(Dataset excerpts)

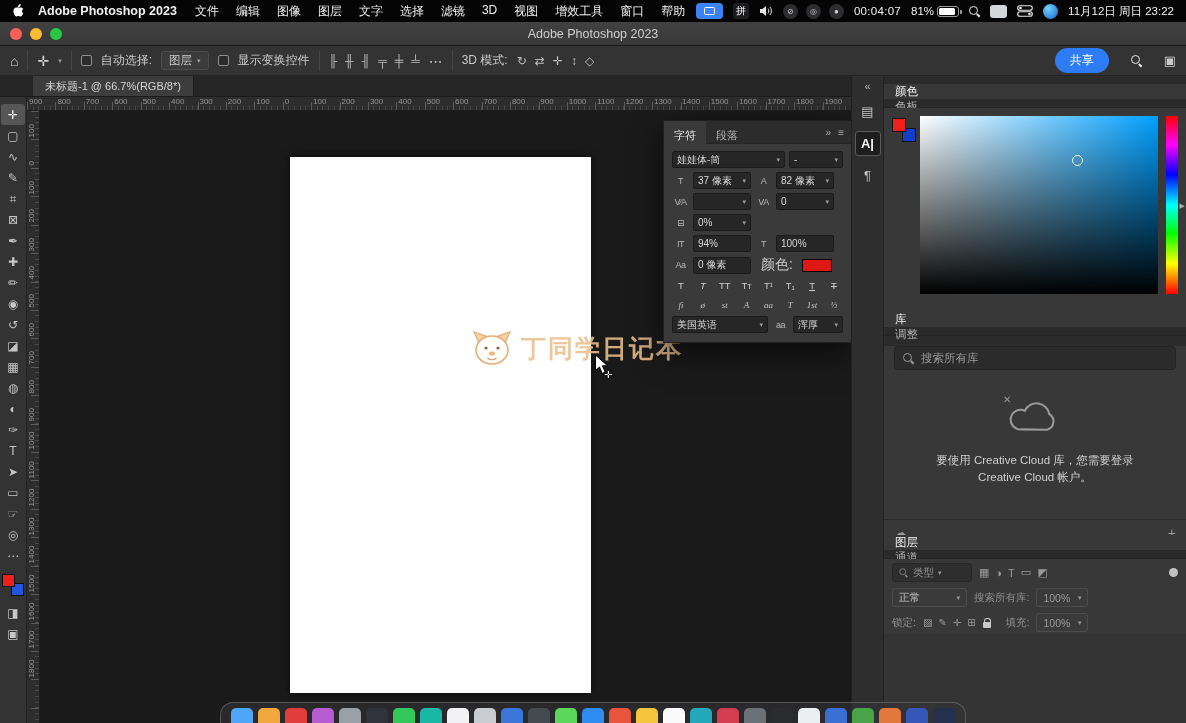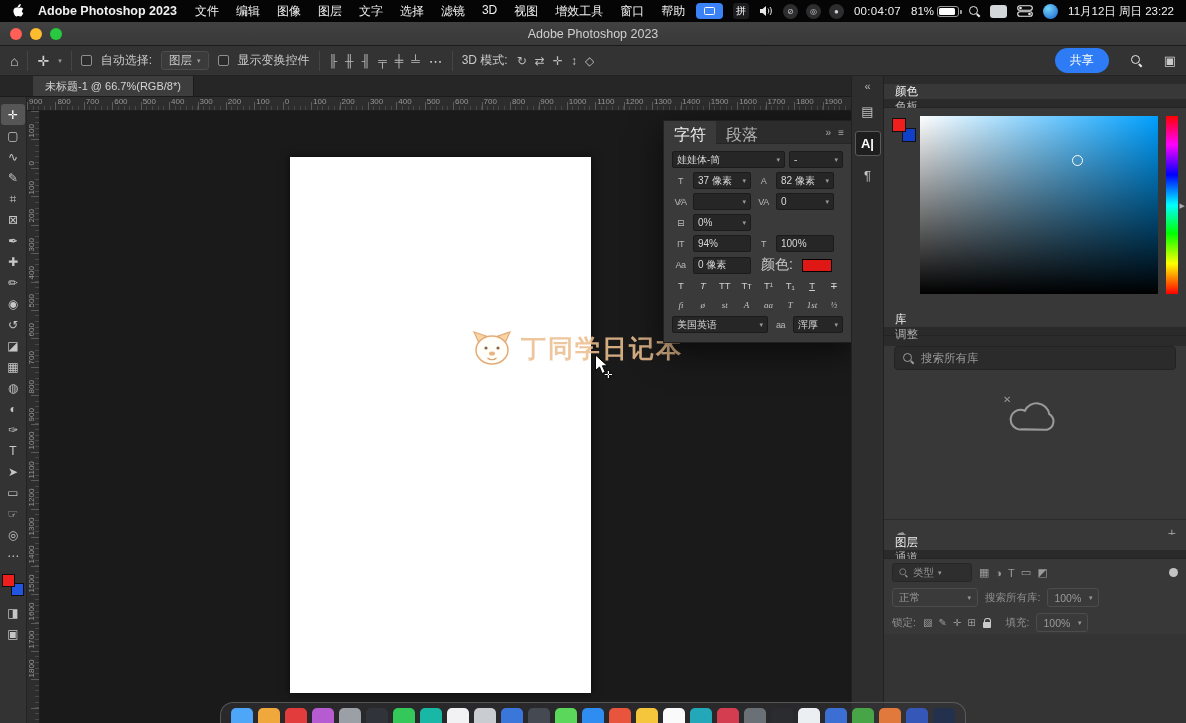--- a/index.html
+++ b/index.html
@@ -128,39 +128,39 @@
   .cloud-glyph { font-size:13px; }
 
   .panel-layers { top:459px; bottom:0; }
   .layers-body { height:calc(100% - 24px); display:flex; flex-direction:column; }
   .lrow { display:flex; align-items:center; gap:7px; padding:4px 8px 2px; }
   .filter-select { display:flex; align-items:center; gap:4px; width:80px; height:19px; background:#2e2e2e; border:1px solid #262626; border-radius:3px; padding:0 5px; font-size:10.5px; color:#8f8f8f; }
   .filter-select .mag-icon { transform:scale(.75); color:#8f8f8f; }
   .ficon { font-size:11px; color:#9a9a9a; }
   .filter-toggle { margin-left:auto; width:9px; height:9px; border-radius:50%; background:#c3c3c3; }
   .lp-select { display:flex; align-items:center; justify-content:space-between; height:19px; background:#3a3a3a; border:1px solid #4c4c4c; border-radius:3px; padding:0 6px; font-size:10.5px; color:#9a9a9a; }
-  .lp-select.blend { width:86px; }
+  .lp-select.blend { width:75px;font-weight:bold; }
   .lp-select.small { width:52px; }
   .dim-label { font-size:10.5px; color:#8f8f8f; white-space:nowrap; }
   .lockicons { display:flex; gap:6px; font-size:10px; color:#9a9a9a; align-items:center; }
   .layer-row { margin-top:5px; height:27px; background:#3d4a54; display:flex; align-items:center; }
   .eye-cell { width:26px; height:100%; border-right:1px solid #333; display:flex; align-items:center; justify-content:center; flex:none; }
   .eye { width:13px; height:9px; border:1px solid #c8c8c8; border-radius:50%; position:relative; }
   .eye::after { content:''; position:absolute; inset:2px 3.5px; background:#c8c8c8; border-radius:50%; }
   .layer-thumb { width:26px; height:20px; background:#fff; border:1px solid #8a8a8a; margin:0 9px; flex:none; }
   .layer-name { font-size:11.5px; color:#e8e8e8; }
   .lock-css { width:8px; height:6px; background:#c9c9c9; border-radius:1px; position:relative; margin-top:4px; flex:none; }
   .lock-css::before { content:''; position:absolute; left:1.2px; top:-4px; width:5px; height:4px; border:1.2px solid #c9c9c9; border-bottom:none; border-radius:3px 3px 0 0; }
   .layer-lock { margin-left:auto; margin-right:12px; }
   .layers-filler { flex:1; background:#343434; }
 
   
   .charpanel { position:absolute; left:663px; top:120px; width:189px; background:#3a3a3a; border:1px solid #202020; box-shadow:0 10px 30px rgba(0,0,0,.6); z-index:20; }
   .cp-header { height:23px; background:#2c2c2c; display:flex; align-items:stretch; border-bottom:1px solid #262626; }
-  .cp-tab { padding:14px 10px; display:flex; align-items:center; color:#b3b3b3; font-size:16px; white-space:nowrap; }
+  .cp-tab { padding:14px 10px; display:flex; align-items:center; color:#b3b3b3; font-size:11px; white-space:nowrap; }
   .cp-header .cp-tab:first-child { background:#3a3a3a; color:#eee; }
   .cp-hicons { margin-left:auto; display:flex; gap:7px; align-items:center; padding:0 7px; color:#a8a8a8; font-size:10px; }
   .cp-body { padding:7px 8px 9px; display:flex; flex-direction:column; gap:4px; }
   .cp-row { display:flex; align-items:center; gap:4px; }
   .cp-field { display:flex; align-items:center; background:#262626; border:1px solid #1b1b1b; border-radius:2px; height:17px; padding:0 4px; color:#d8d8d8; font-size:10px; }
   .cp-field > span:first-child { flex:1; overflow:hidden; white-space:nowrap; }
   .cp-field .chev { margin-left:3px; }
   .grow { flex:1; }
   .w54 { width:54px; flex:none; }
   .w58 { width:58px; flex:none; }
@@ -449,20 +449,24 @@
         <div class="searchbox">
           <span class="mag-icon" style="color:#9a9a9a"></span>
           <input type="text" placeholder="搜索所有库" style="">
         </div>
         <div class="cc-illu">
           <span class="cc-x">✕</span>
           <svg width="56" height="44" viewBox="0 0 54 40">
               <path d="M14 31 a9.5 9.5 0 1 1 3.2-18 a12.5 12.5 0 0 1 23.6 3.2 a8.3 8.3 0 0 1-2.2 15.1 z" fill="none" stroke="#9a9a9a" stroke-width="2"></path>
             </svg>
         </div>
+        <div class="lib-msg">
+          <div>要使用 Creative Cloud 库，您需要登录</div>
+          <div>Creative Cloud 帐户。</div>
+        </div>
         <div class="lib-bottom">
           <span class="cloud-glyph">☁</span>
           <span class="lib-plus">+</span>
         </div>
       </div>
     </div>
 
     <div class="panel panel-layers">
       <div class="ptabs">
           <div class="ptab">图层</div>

• REQUIRED WORK
The reply should hold an exact repeat of the entries from their opening line through the line with "align-items:center; gap:4px; width:80px;", and no pictures at all.

• OUTPUT
--- a/index.html
+++ b/index.html
@@ -128,39 +128,39 @@
   .cloud-glyph { font-size:13px; }
 
   .panel-layers { top:459px; bottom:0; }
   .layers-body { height:calc(100% - 24px); display:flex; flex-direction:column; }
   .lrow { display:flex; align-items:center; gap:7px; padding:4px 8px 2px; }
   .filter-select { display:flex; align-items:center; gap:4px; width:80px; height:19px; background:#2e2e2e; border:1px solid #262626; border-radius:3px; padding:0 5px; font-size:10.5px; color:#8f8f8f; }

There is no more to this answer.